Task inputs section start
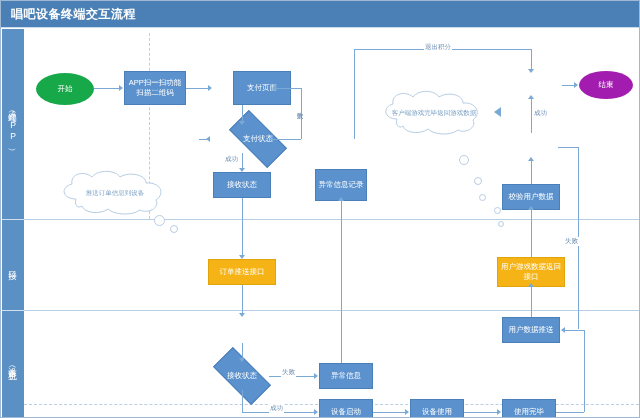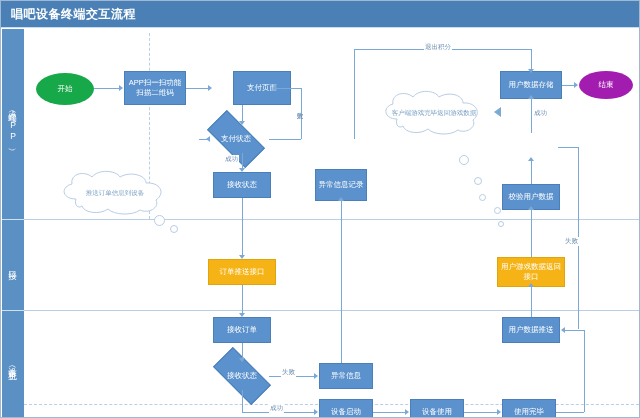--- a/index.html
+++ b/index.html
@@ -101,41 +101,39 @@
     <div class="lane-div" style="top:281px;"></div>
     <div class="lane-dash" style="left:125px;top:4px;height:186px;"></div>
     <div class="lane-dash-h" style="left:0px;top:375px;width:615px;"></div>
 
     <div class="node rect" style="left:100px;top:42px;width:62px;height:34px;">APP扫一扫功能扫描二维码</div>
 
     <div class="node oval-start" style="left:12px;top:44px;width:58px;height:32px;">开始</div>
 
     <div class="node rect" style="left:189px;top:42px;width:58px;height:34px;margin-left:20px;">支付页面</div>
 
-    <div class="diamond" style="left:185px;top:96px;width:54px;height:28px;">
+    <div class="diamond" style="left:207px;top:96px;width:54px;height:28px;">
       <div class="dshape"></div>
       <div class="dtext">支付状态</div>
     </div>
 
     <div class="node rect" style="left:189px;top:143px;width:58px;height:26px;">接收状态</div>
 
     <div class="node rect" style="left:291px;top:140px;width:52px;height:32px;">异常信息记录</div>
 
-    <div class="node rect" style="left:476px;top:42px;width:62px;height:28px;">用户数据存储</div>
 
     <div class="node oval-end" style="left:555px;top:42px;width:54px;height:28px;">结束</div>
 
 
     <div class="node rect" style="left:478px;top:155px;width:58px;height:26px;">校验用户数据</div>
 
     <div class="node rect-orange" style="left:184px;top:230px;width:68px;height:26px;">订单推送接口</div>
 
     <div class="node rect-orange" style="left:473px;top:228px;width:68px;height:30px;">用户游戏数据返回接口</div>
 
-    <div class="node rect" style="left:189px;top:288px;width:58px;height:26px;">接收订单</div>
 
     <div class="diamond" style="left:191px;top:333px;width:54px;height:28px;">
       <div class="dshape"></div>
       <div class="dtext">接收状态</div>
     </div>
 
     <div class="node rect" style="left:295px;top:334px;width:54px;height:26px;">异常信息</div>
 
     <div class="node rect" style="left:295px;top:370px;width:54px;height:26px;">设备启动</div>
Task inputs section end
_Your objective_
Please give, as a bare number, how many lines in the listing above include the word "dtext".

_Reply to the exercise_
2